A 2014 survey by security firm Lookout found that one in 10 U.S. smartphone owners was the victim of a phone theft, with most never getting their devices back. About 50% of victims said they would likely pay $500 to get back their stolen phone’s data, while 68% said they’d be willing to risk the risk of getting their stolen device back.

Apple’s Activation Lock feature, introduced in September 2013, led to a significant drop in iPhone thefts in major cities. In the 12 months after the security feature was implemented, the number of stolen iPhones dropped 40 percent in San Francisco and 25 percent in New York, Reuters reported.
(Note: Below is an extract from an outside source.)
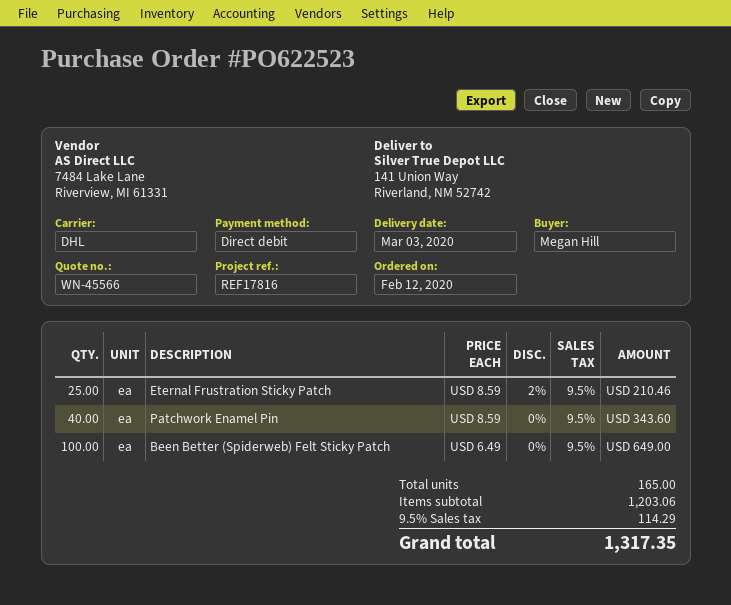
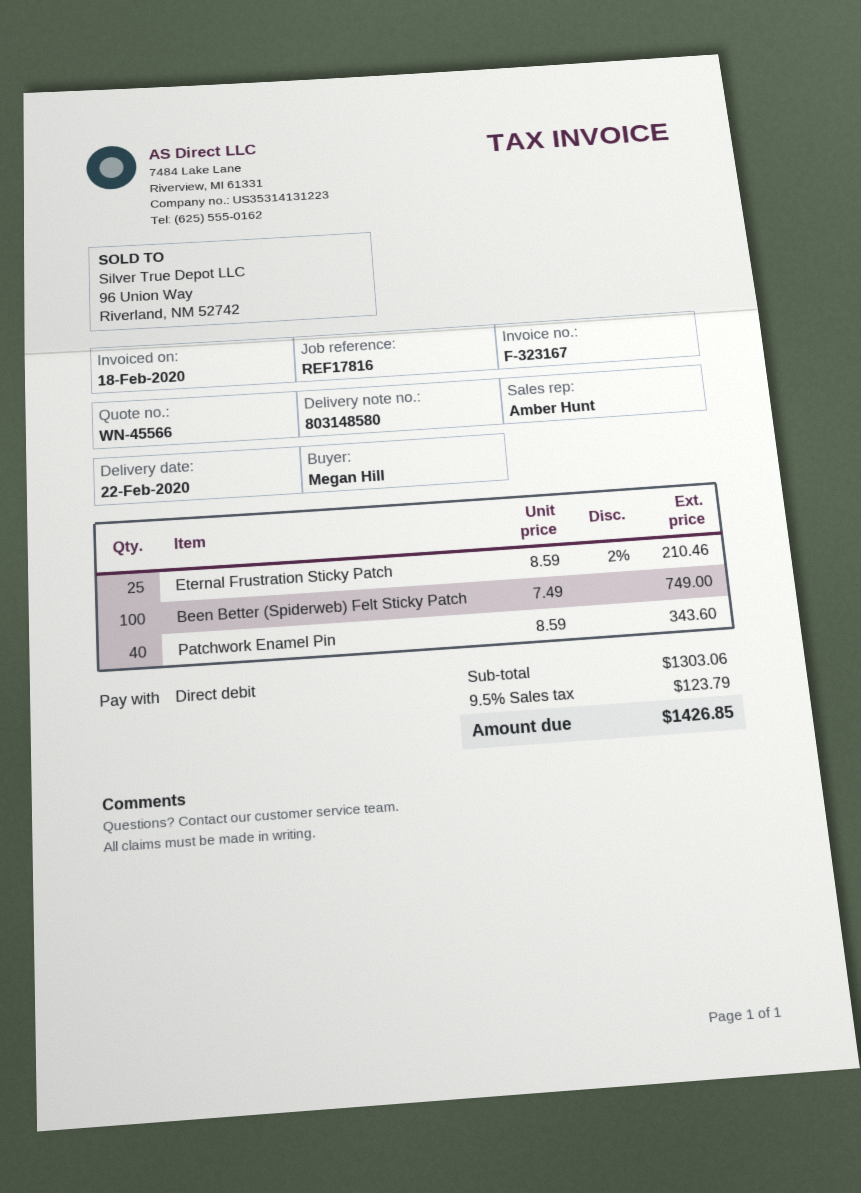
delivery date: 2020-03-03 -> 2020-02-22
Been Better (Spiderweb) Felt Sticky Patch: 100 x 6.49 = 649.00 -> 100 x 7.49 = 749.00
subtotal: 1203.06 -> 1303.06
tax: 9.5% = 114.29 -> 9.5% = 123.79
total: 1317.35 -> 1426.85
In 2020, during demonstrations over the death of George Floyd, multiple Apple stores were stolen, but the locking feature appeared to prevent stolen iPhones from being used again. Images of the looted iPhone circulated online with a message that read: “This device has been disabled and is being tracked. Local authorities will be alerted.”

Campbell’s video is filled with grateful responses from Apple consumers.

“You are doing God’s work, thank you [you]’ said one comment.

“As someone who’s had their phone stolen before (like almost everyone does, lol), this is very useful. Thanks for sharing,” agreed another viewer.

Updated August 9, 2022, 5:08pm ET: This story has been updated with a verified video of the event.